It’s all very polite and stuff, but it’s a good job it doesn’t go on for long because you just want to be with that baby they’ve just pulled out of you so you can really meet them properly.

 

4.) Post Op

After you’ve been stitched up and wheeled out you can rejoin bubba and your partner. If the medical team don’t do it for you (as was the case with my #3) get your partner to help you try to feed the baby by propping you up and handing you the baby for some skin to skin bonding time.

(You’ll still be all hooked up to stuff at first which is a giant pain in the arse, but they should get rid of most of it after an hour or so).

(Un)Comfortably Numb:

It’ll take you a few hours before you get much movement back, so you’ll keep slipping down a bit and you might not be able to get into quite the right position for a while. Make do with pillows propping you up where you need it until you can manoeuvre yourself a bit better.

Tender tum:

Obviously you’re going to be very sore for a couple of days. If it feels unmanageable speak to a ward nurse about it, they can give you morphine if you’re really struggling, although it might delay you getting discharged by a few hours if you take any on the day you’re due to leave.

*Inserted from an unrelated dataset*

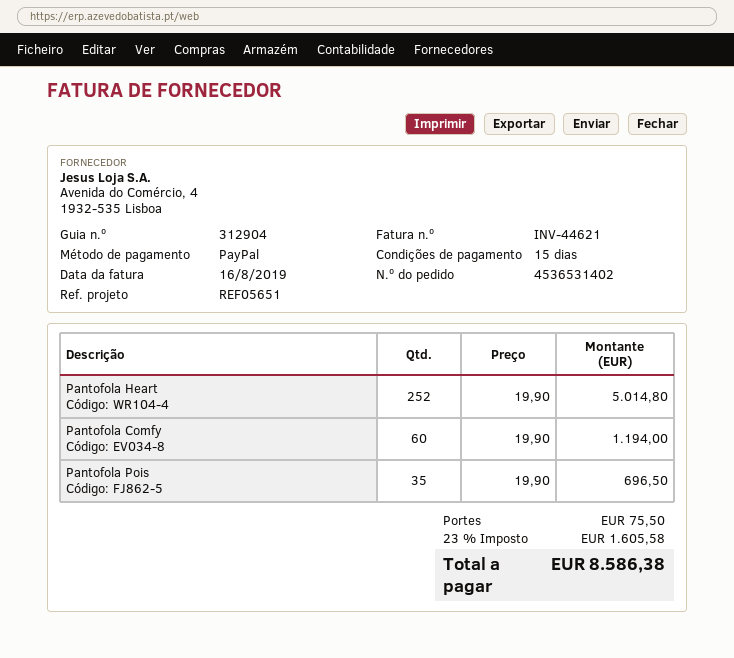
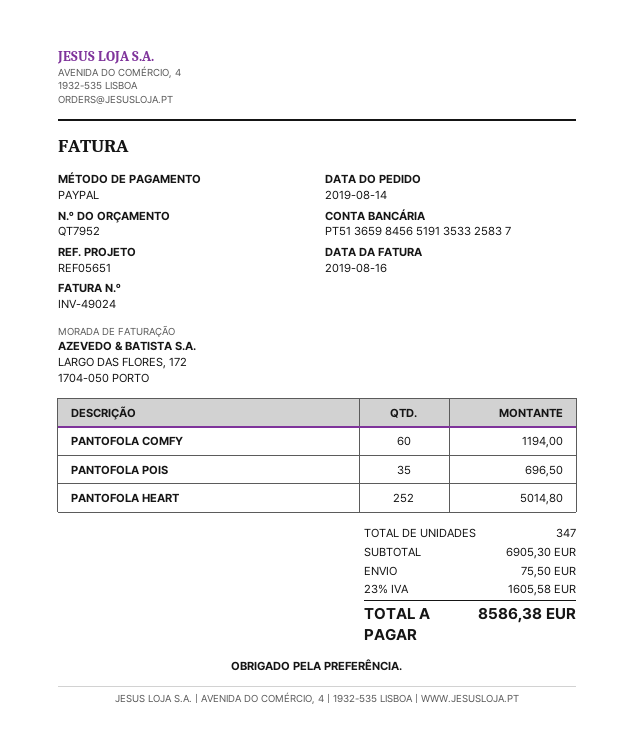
invoice number: INV-44621 -> INV-49024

Rummaging about inside your guts, the doctors will have moved everything about during the surgery, and after you’re all stitched up, chances are there will be little pockets of trapped air in your tummy which can be a bit painful. Ask a nurse for peppermint water, which they should have readily available, which disperses the air and is a total lifesaver if you’re feeling uncomfortable, without making you feel high as a kite.

Toilet Nazis:

You’ll be catheterised before your section, whichever type you have, for obvious reasons. They’ll want to take it out fairly quickly post-op to minimise the risk of infection. Once you’re free of it (and you’ve got the feeling back in your legs) you’ll have to get out of bed to go to the loo, where you’ll have to pee into a bedpan ontop of the loo so that they can check you’re peeing properly before they can send you home.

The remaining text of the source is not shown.